When you transcribe the entries below, begin at their first line and stop after the line containing "#e7e7ee; background:#fff; border-radius:10px;"; pictures stay out.

***** DATASET *****

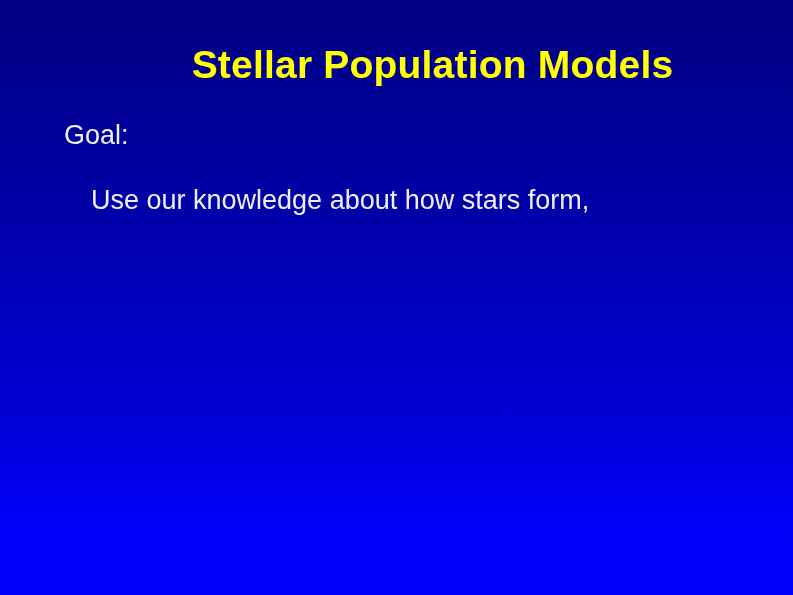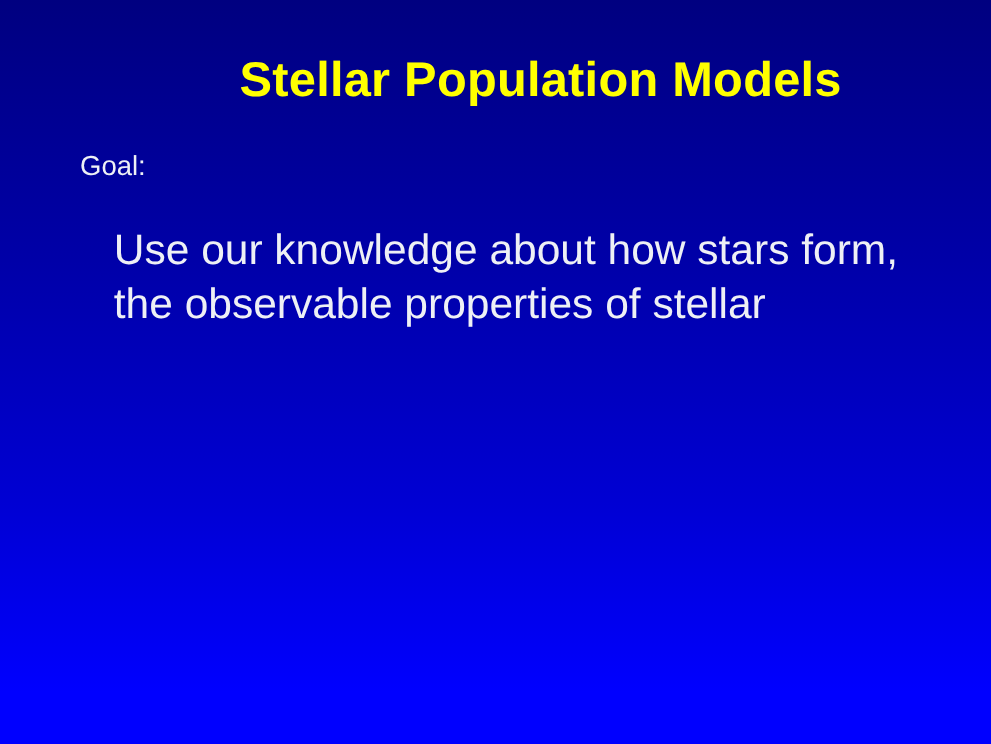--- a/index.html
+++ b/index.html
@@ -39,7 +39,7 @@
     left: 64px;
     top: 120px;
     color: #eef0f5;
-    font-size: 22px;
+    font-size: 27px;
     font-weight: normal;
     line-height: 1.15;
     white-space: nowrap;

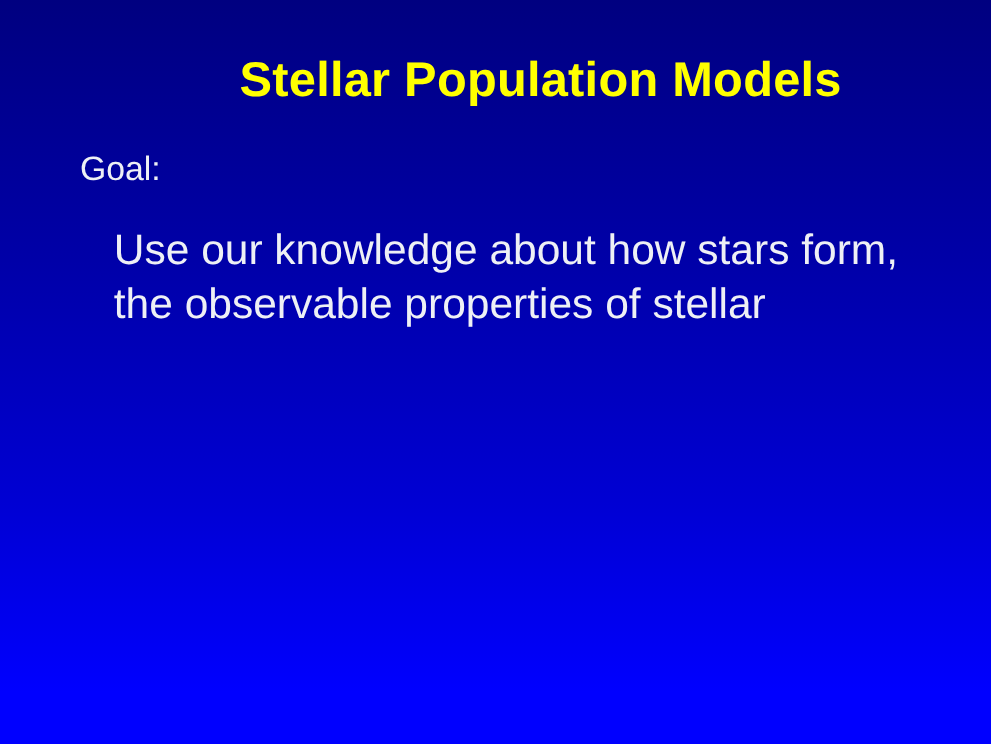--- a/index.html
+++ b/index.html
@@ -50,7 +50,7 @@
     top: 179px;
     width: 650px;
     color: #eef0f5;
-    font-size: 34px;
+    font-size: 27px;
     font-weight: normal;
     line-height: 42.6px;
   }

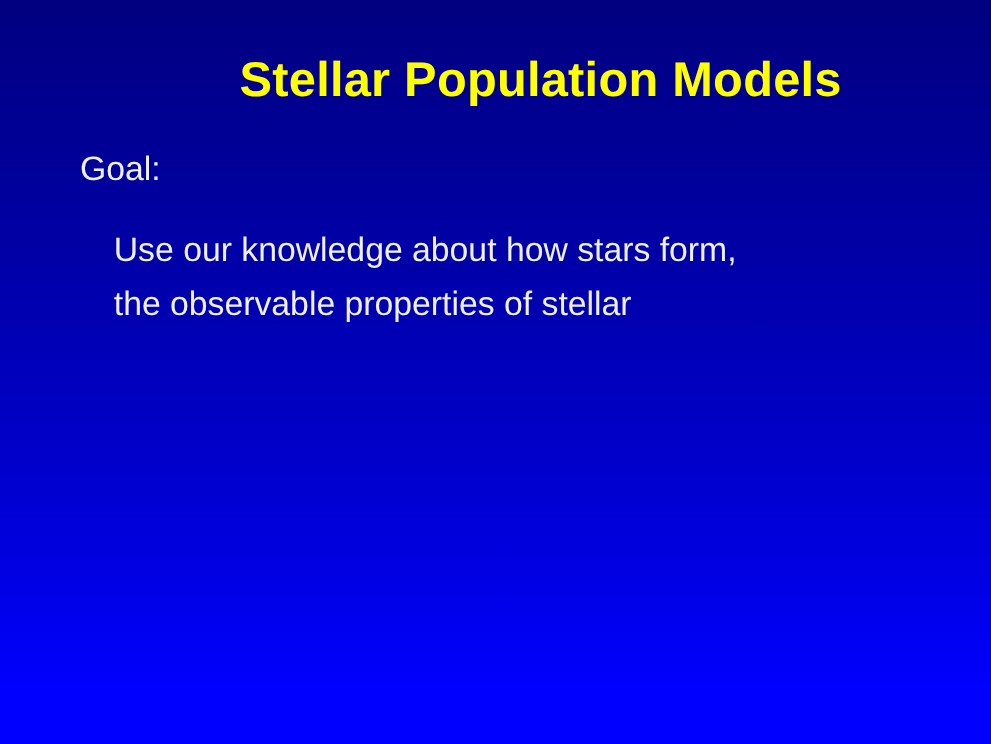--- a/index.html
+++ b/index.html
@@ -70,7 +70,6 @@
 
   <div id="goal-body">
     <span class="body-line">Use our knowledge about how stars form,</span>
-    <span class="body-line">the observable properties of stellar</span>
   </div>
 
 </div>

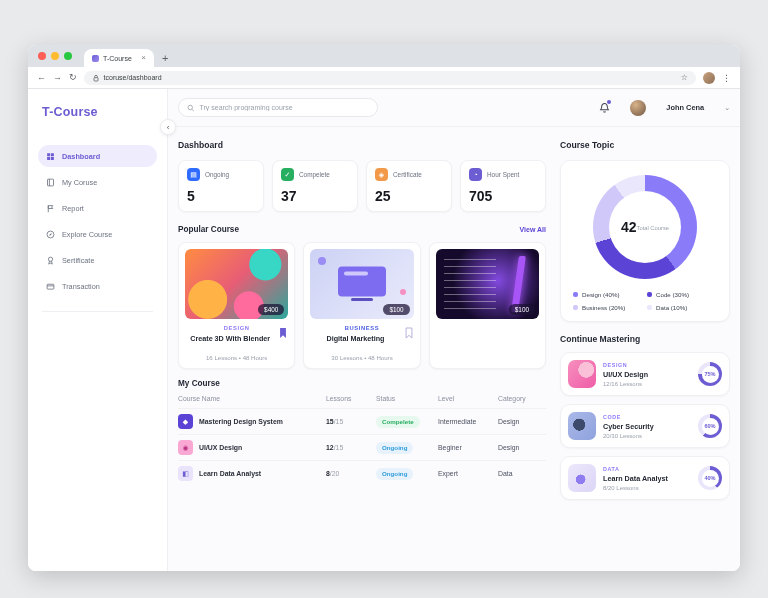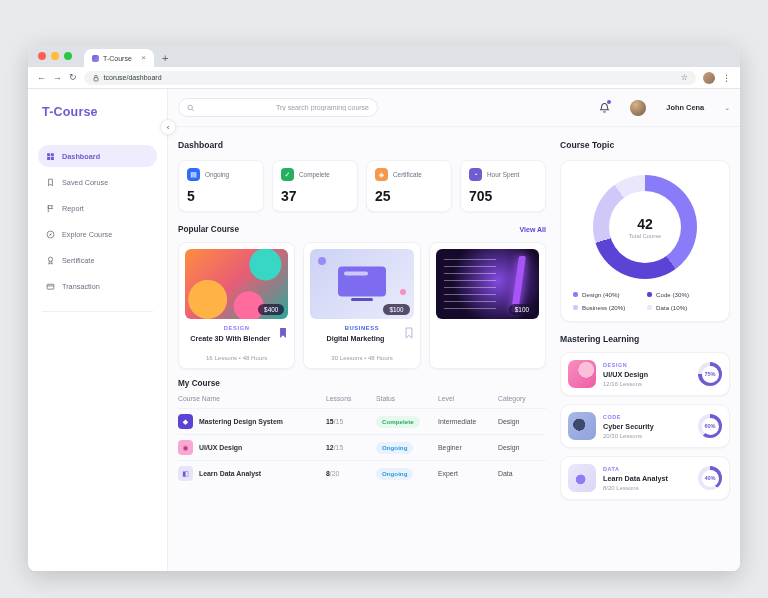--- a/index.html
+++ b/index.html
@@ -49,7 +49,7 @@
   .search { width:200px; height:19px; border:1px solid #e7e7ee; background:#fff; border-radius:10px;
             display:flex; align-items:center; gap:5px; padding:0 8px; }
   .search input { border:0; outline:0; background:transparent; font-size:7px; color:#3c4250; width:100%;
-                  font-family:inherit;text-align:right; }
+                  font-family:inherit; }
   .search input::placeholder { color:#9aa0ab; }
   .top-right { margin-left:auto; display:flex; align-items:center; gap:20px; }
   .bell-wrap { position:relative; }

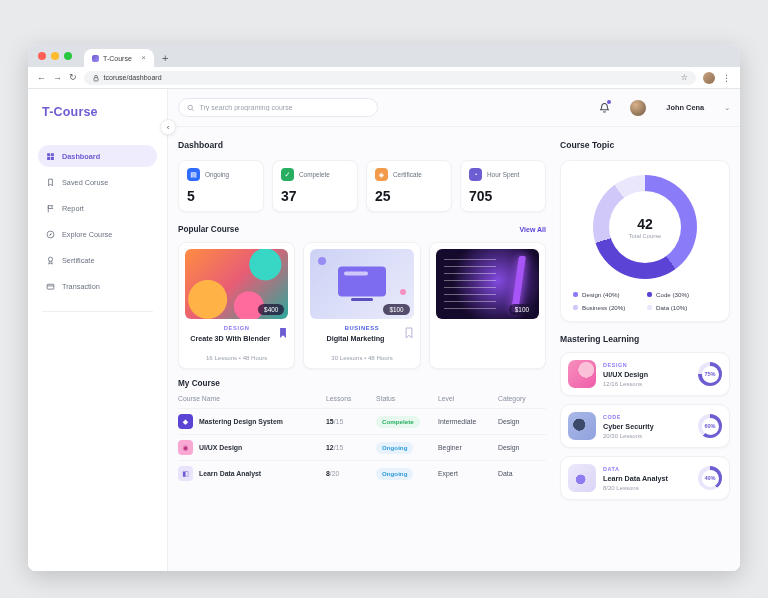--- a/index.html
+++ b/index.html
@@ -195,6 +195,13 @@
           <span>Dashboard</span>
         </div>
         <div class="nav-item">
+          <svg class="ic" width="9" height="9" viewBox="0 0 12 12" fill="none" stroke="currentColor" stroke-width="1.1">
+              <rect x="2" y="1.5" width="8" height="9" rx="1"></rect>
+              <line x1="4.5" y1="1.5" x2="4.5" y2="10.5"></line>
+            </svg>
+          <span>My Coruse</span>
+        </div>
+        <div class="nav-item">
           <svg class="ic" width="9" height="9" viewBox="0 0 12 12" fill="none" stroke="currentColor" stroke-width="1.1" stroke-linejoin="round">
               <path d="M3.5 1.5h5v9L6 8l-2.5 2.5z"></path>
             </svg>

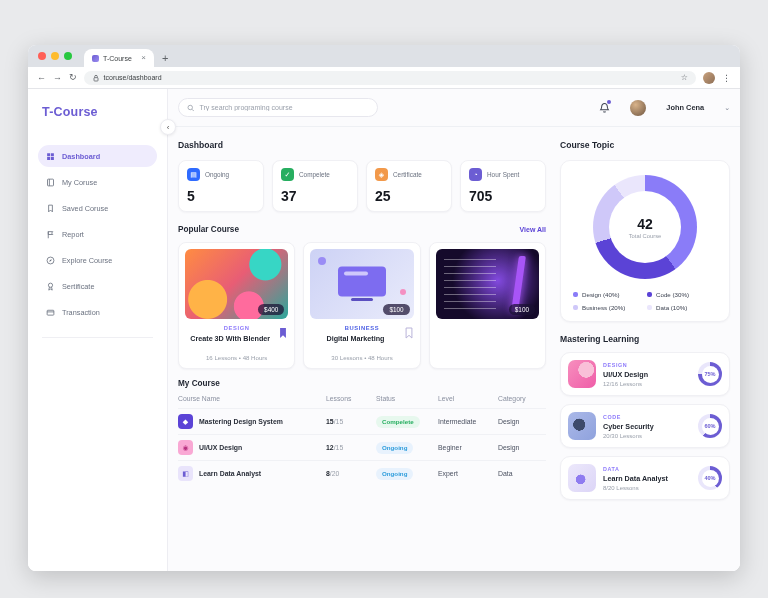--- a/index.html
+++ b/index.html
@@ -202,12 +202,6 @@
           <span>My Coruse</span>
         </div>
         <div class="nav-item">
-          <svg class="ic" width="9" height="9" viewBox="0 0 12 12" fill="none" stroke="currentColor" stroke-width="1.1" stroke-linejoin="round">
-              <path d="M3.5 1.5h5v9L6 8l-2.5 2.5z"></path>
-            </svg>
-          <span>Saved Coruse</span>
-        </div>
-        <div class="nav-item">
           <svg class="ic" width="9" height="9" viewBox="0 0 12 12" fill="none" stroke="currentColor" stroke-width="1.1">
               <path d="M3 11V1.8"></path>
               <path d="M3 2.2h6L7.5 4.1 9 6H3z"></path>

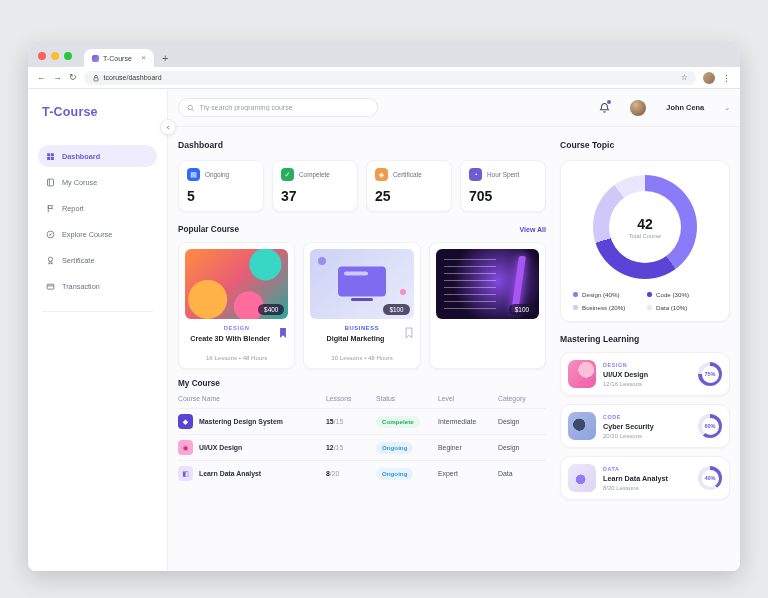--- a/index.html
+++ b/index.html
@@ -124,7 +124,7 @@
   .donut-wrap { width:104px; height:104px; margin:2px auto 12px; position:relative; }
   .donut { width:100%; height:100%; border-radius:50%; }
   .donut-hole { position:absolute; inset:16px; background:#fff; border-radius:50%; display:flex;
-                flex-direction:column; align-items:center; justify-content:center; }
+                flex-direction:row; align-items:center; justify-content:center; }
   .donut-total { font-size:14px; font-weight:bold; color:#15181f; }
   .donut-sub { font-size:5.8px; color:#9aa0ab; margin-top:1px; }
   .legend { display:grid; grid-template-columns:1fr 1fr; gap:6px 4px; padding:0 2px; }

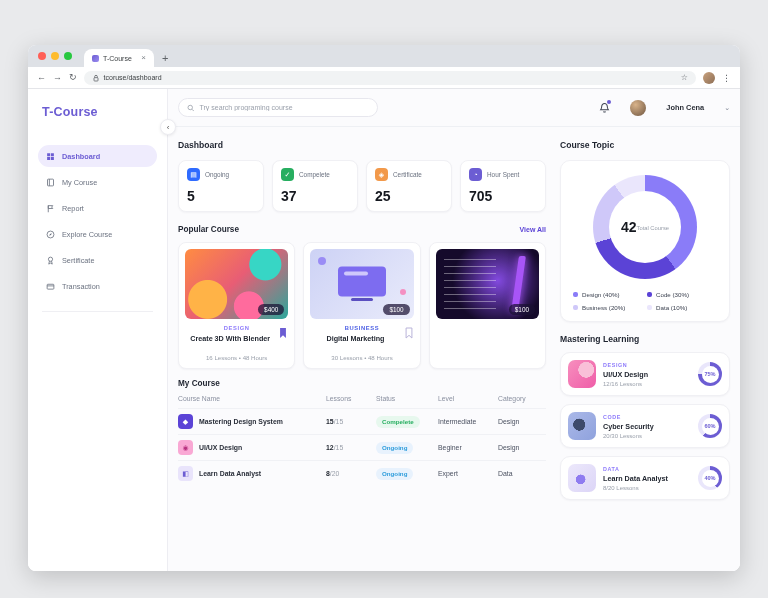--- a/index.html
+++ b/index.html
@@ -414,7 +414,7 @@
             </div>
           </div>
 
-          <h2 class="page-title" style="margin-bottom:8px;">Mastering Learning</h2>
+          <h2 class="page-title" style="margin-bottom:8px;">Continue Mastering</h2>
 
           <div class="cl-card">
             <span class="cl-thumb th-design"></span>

*****

> PROBLEM SOLUTION
--- a/index.html
+++ b/index.html
@@ -39,7 +39,7 @@
     left: 64px;
     top: 120px;
     color: #eef0f5;
-    font-size: 22px;
+    font-size: 27px;
     font-weight: normal;
     line-height: 1.15;
     white-space: nowrap;

--- a/index.html
+++ b/index.html
@@ -50,7 +50,7 @@
     top: 179px;
     width: 650px;
     color: #eef0f5;
-    font-size: 34px;
+    font-size: 27px;
     font-weight: normal;
     line-height: 42.6px;
   }

--- a/index.html
+++ b/index.html
@@ -70,7 +70,6 @@
 
   <div id="goal-body">
     <span class="body-line">Use our knowledge about how stars form,</span>
-    <span class="body-line">the observable properties of stellar</span>
   </div>
 
 </div>

--- a/index.html
+++ b/index.html
@@ -49,7 +49,7 @@
   .search { width:200px; height:19px; border:1px solid #e7e7ee; background:#fff; border-radius:10px;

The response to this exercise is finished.